Di fatto in tutti questi anni la fondazione «ha finanziato vari progetti attraverso raccolte fondi realizzate nelle maniere più diverse. Dalle cene conviviali ai battesimi: chi voleva aderire dava fondi per le idee da realizzare».
In questo modo hanno preso vita diverse realtà che esistono tutt’ore. «Il primo progetto riguardava la creazione del “Centro Giovanile Lidia Macchi” a Kampala, una struttura grande e ancora attiva, curata dai missionari comboniani. Laggiù il 50 per cento della popolazione è sotto i 18 anni».
Tutte proposte concrete e realizzate con sistematicità.
«Ricordo che la famiglia, circa un anno e mezzo dopo morte Lidia, partecipò all’inaugurazione del centro cui aveva contribuito in modo importante».
Il secondo progetto, invece, è stata la costituzione con «l’associazione “Meeting point”, formata da un gruppo di donne ugandesi di un centro per i malati Aids, che oggi è uno dei più grandi centri dedicati a malati e orfani».

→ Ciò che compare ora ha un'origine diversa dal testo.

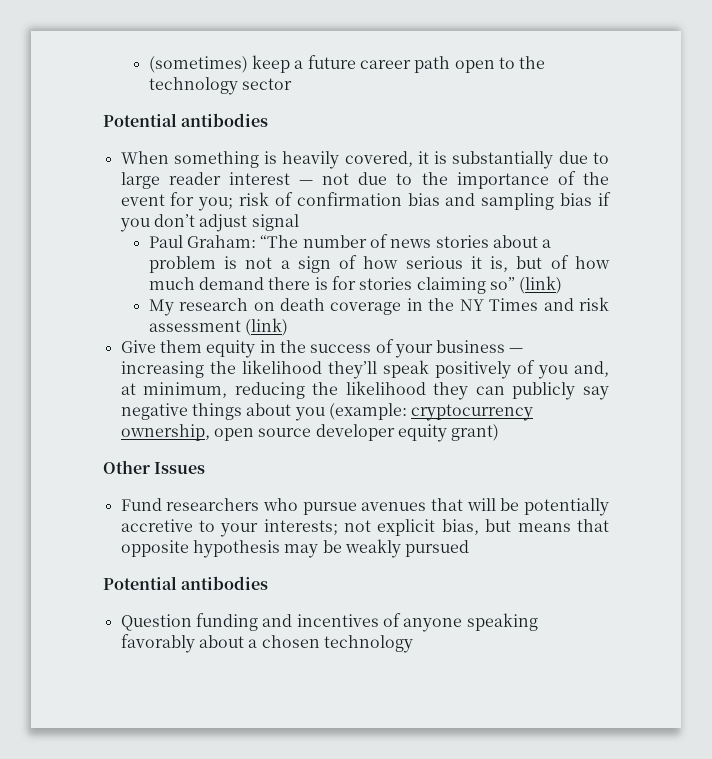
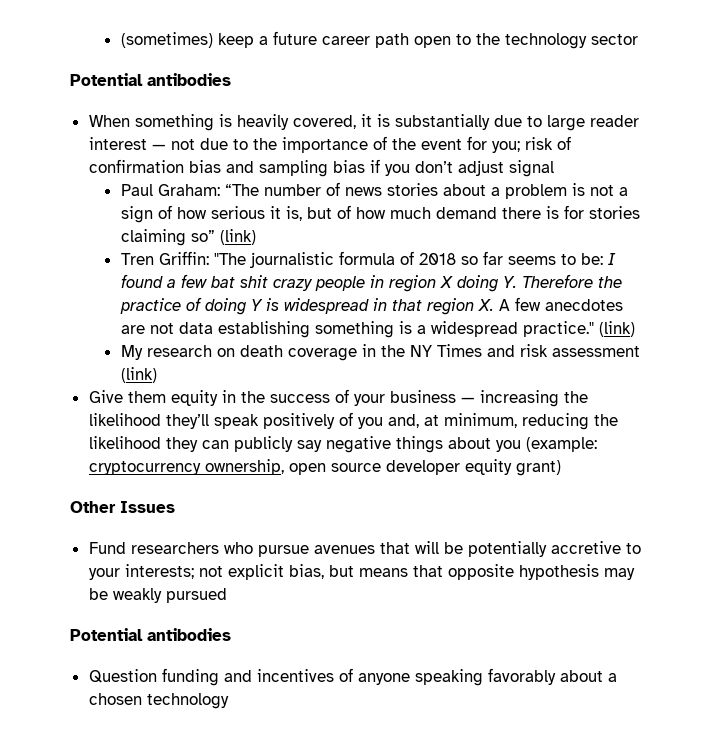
+ Tren Griffin: "The journalistic formula of 2018 so far seems to be: I found a few bat shit crazy people in region X doing Y. Therefore the practice of doing Y is widespread in that region X. A few anecdotes are not data establishing something is a widespread practice." (link)

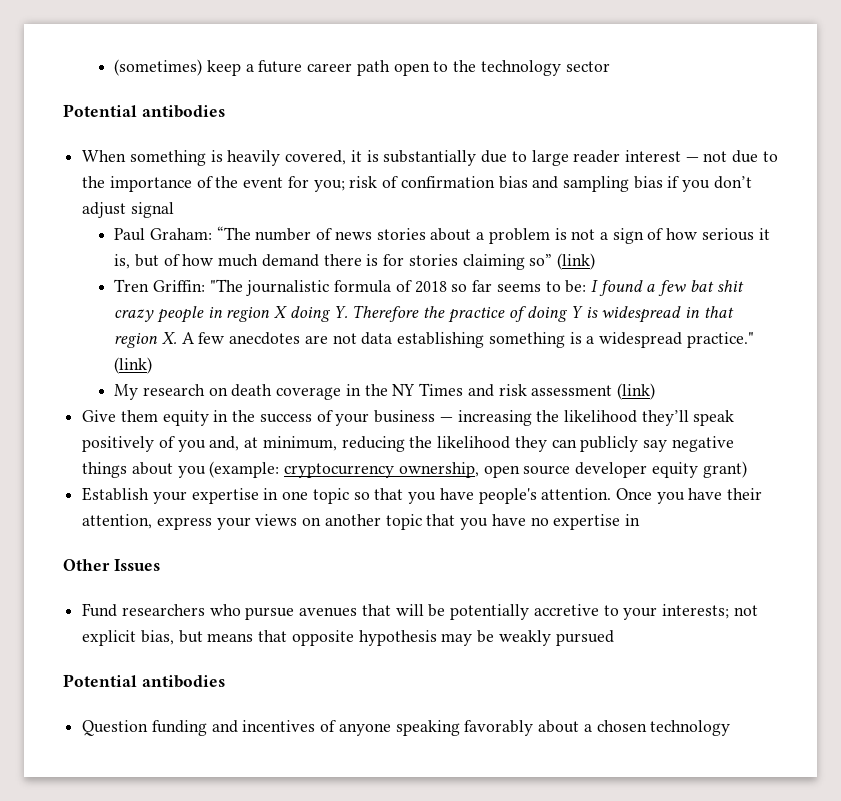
+ Establish your expertise in one topic so that you have people's attention. Once you have their attention, express your views on another topic that you have no expertise in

Il compito di Ciantia sarà di cercare di individuare «come distribuire al meglio le risorse. Presumibilmente aiuteremo queste due realtà esistenti. E forse porteremo un terzo aiuto nel nord Uganda, nella città di Gulu, dove il trentino fratel , padre comboniano e figura conosciutissima, segue un centro per orfani e disabili».
Intorno alla famiglia Macchi, dopo la grande tragedia, «è cresciuto un gran numero di persone. In particolare si è creato un gruppo, le “Famiglie in cammino”, che offre aiuto ai genitori che abbiano perso un figlio. È una bella storia da raccontare, quanto siano diventati un riferimento per chi aveva un dolore da condividere».
L’evento tragico che li ha colpiti «li ha portati ad essere molto conosciuti e, negli anni, famiglie e persone che hanno vissuto perdite simili – la prematura scomparsa di un figlio per i motivi più diversi – hanno trovato in loro un appoggio, vicinanza e ascolto. La famiglia è diventata un punto di riferimenti per tantissime persone».
Un gruppo unito che opera e che condivide dolori, ma anche tante gioie, capace di guardare agli altri e di donare a chi è meno fortunato.